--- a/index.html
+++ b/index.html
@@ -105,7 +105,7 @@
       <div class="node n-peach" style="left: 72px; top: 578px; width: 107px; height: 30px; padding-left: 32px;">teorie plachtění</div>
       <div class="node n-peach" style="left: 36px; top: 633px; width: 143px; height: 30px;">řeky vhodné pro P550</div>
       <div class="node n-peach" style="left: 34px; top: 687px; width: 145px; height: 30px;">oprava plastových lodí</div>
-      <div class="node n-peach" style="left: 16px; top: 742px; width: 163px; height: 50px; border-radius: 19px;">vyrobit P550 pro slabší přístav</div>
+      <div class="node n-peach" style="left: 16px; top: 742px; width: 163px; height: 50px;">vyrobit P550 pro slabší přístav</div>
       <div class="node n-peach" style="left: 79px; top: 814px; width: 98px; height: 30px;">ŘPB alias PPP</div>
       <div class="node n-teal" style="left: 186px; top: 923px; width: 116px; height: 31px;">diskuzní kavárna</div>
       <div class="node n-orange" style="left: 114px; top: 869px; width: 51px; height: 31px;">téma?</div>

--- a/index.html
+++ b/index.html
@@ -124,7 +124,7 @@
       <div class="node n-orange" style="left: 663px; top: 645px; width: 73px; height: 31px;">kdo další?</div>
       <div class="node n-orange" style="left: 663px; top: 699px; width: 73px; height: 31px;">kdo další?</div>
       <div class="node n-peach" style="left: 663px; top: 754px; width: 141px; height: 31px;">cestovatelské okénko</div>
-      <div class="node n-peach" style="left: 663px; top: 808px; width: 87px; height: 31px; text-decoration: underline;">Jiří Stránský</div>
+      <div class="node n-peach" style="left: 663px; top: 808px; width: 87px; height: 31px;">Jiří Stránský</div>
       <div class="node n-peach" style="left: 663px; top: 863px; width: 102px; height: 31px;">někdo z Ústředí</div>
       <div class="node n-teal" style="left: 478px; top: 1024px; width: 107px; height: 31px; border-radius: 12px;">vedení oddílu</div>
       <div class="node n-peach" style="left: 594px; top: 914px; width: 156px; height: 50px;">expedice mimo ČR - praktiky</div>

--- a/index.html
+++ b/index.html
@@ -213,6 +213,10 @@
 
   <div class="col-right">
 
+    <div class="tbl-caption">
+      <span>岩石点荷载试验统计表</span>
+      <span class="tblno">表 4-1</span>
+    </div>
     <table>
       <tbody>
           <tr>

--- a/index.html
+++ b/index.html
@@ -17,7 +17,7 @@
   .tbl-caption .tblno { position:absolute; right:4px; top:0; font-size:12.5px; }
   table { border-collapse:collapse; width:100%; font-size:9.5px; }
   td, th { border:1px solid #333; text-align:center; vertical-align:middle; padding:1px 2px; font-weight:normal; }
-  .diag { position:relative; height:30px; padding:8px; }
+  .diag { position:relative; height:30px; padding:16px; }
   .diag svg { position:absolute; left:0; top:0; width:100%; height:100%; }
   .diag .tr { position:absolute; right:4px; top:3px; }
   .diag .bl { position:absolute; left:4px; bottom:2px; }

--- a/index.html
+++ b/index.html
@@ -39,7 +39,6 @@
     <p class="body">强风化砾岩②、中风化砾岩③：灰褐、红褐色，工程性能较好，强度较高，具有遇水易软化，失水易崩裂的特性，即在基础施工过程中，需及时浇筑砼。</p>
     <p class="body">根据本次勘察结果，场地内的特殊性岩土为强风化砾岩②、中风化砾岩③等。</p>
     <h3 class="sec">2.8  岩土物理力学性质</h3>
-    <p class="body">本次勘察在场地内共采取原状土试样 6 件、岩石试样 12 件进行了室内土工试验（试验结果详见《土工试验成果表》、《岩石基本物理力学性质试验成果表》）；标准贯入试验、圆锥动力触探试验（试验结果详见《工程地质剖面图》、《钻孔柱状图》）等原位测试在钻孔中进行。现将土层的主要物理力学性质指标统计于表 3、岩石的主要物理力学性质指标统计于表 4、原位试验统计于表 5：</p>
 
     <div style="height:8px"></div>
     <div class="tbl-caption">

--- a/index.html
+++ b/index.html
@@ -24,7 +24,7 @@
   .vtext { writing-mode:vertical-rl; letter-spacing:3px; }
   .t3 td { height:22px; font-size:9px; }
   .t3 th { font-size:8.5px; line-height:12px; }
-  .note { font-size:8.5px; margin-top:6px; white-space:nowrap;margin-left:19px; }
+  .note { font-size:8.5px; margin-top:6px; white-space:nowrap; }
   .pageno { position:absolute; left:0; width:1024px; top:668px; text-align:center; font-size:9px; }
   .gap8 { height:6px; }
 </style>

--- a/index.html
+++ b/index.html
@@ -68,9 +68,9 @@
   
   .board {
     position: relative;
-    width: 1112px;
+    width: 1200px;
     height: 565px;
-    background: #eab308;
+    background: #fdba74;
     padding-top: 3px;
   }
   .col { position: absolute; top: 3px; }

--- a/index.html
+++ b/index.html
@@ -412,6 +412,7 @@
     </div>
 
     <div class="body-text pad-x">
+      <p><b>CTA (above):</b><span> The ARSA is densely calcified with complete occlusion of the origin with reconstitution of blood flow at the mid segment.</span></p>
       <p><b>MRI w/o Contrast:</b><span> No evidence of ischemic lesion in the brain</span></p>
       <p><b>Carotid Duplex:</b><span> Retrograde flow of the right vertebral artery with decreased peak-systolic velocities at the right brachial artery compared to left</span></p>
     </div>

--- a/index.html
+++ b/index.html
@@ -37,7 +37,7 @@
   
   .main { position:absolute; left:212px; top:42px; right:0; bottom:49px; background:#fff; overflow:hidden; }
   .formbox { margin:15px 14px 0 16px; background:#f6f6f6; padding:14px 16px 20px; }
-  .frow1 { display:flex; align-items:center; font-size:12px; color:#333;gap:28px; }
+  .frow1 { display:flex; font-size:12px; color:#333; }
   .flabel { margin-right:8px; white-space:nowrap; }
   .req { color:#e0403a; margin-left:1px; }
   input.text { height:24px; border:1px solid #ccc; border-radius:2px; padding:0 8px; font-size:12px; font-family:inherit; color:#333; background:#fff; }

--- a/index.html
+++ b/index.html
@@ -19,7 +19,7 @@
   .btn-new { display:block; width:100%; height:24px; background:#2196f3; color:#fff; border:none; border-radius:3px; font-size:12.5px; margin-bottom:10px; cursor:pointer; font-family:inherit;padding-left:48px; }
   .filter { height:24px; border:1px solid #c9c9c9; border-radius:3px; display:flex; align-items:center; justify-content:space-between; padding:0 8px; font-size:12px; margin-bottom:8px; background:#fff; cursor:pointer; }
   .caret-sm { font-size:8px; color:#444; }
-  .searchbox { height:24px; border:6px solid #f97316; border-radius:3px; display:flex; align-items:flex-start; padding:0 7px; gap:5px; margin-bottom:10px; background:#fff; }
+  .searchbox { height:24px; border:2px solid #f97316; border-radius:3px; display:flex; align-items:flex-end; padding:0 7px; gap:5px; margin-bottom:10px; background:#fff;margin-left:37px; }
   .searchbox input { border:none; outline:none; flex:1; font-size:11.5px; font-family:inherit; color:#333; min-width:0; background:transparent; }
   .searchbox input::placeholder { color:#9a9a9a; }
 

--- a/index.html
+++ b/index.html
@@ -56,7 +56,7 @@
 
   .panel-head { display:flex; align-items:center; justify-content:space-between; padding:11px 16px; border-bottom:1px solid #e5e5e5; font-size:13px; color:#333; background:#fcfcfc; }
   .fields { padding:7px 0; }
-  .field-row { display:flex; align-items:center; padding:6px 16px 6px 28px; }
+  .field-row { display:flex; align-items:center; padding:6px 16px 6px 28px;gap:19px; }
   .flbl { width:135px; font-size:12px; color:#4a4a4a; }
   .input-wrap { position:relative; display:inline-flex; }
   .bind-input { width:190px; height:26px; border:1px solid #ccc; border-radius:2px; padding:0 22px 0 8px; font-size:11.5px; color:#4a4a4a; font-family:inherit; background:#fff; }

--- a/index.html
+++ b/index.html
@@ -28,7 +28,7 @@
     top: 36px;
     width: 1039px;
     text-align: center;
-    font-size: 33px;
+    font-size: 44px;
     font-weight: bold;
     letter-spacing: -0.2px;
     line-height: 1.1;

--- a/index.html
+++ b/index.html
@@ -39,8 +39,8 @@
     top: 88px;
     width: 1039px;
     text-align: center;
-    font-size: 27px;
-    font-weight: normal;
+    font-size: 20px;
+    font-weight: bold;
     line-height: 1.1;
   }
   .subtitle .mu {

****************

* [Work to be completed]
Starting at the line that contains "-56,7 +56,7 @@" and ending at the last line of the data, repeat each line exactly; include nothing else.

* [Problem solution]
@@ -56,7 +56,7 @@
 
   .panel-head { display:flex; align-items:center; justify-content:space-between; padding:11px 16px; border-bottom:1px solid #e5e5e5; font-size:13px; color:#333; background:#fcfcfc; }
   .fields { padding:7px 0; }
-  .field-row { display:flex; align-items:center; padding:6px 16px 6px 28px; }
+  .field-row { display:flex; align-items:center; padding:6px 16px 6px 28px;gap:19px; }
   .flbl { width:135px; font-size:12px; color:#4a4a4a; }
   .input-wrap { position:relative; display:inline-flex; }
   .bind-input { width:190px; height:26px; border:1px solid #ccc; border-radius:2px; padding:0 22px 0 8px; font-size:11.5px; color:#4a4a4a; font-family:inherit; background:#fff; }

--- a/index.html
+++ b/index.html
@@ -28,7 +28,7 @@
     top: 36px;
     width: 1039px;
     text-align: center;
-    font-size: 33px;
+    font-size: 44px;
     font-weight: bold;
     letter-spacing: -0.2px;
     line-height: 1.1;

--- a/index.html
+++ b/index.html
@@ -39,8 +39,8 @@
     top: 88px;
     width: 1039px;
     text-align: center;
-    font-size: 27px;
-    font-weight: normal;
+    font-size: 20px;
+    font-weight: bold;
     line-height: 1.1;
   }
   .subtitle .mu {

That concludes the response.